Morris water maze test. Single-housed rats (males + females) did not differ from the group-housed rats in the relative time spent in the border area of the pool: U = 31.0; p = 0.165. No statistically significant differences were observed for this parameter between all female rats (housed in groups and individually) and all male rats: U = 27.0; p = 0.089. However, a trend for an increase in this indicator was found in the single-housed female rats in comparison with the group-housed females (Fig. 1g): U = 3.0; p = 0.056; η2 = 0.394; dCohen = 1.612.

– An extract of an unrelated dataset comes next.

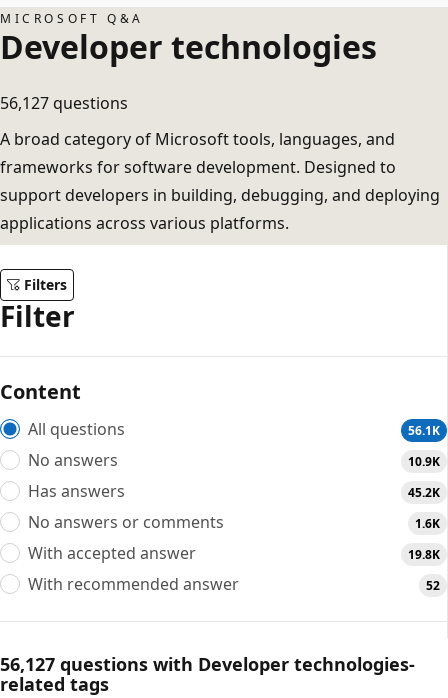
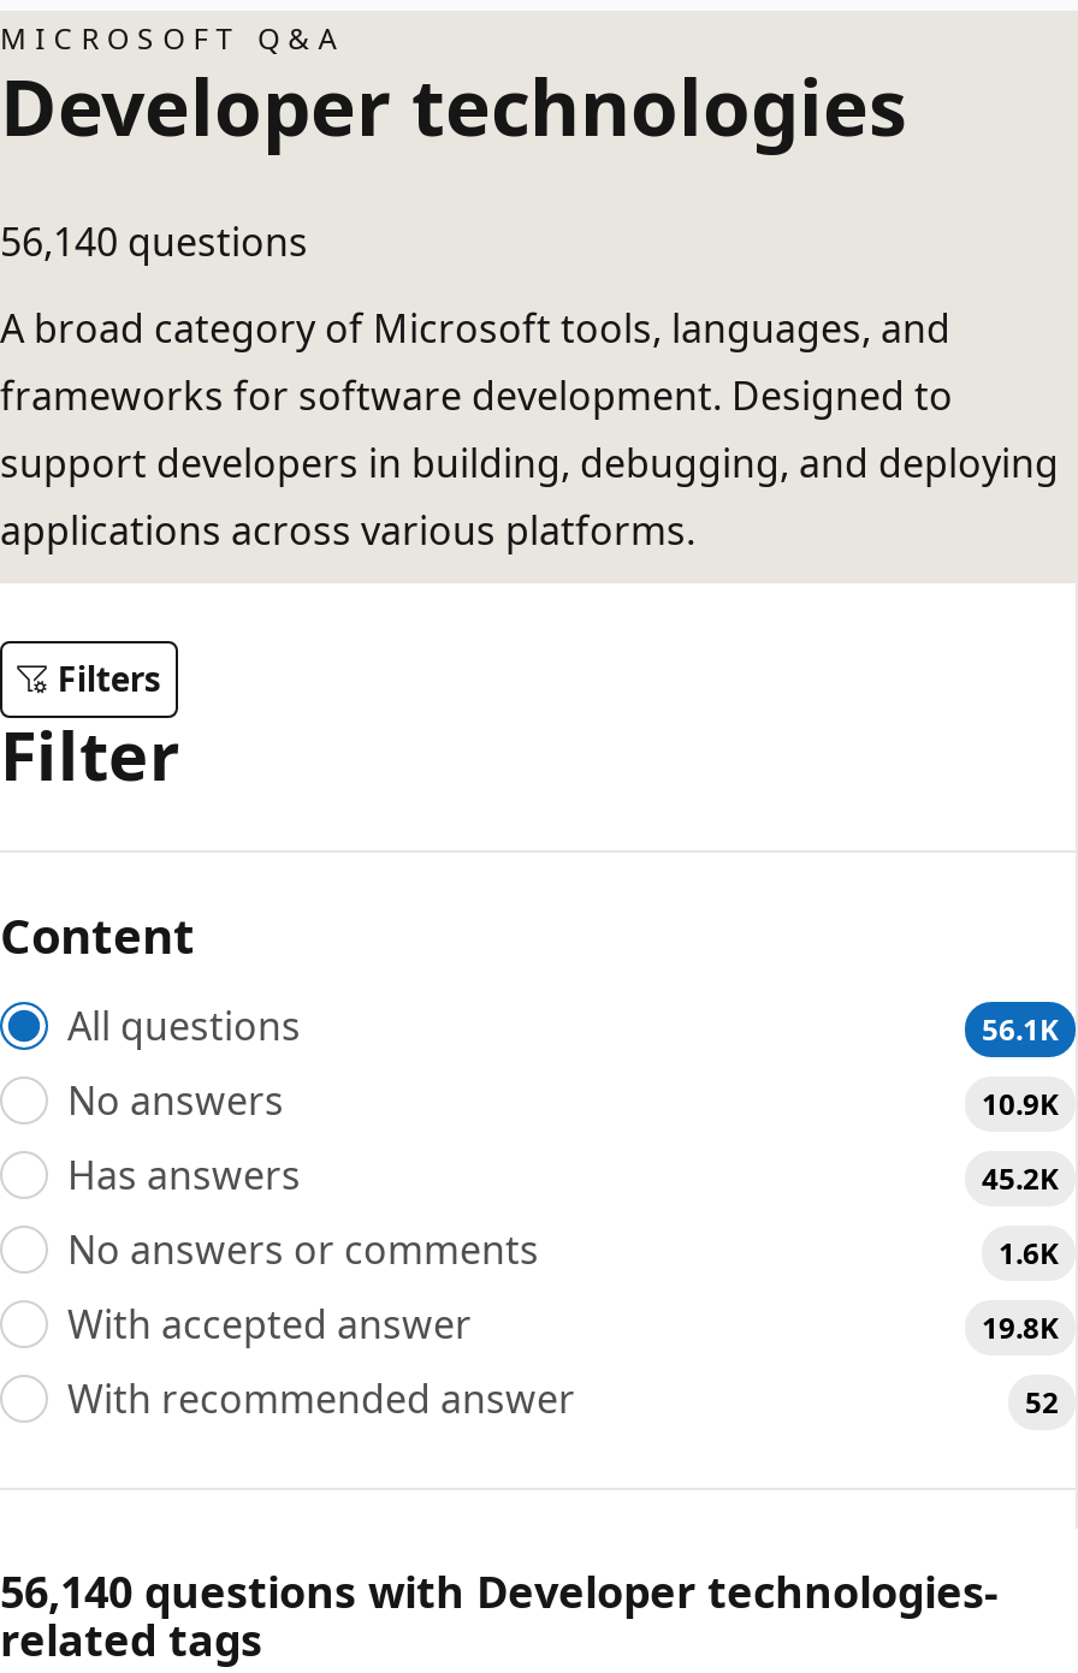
[0,92,128,114] 56,127 questions -> [0,215,308,268] 56,140 questions
[0,652,415,676] 56,127 questions with Developer technologies- -> [0,1561,999,1619] 56,140 questions with Developer technologies-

There were no differences in the latency to reach the platform site between all rats, both individually or group-housed, as well as between all males and all females (Fig. 1h).

Single-housed rats (males + females) reached the area around the platform later than the group-housed rats (males + females): U = 22.0; p = 0.035; η2 = 0.224; dCohen = 1.075. The data presented in Fig. 1i demonstrate that the latency to reach the area around the platform was significantly longer for some female rats housed individually. However, statistical analysis revealed only a trend for the increase in this parameter in single-housed female rats in comparison with the group-housed females: U = 3.0; p = 0.056; η2 = 0.394; dCohen = 1.612.

Expression of SYP, proBDNF, and PREP proteins in the brain structures. In the HPC, expression of SYP, proBDNF, and PREP did not differ in the individually and group-housed rats of the same sex [Fig. 2a (1 and 2), b, and c; Fig. 3, a (1 and 2), b and c; Fig. 4, a (1 and 2), b and c]. The observed difference between the SYP content in the single- and group-housed male rats (Fig. 2b) did not reach statistical significance: U = 5.0; p = 0.151; η2 = 0.245; dCohen = 1.141.

Fig. 2.
figure 2

a) Western blot of SYP expression in the brain: HPC of male (1) and female (2) rats; FC of male (3) and female (4) rats, STR of male (5) and female (6) rats. b-g) SYP expression in the brain structures of rats individually housed for 9 months (SI) and control group-housed rats (C): HPC of male (b) and female (c) rats; FC of male (d) and female (e) rats; STR of male (f) and female (g) rats. In the box and whiskers plot: bottom of the box, Q1 (first quartile); top of the box, Q3 (third quartile), median is marked with black square, Q2 (second quartile); box height, interquartile range. RDU, relative densitometry unit; 0.05 < # p < 0.06 comparison with the group-housed rats of the same sex (two-tailed Mann–Whitney U-test).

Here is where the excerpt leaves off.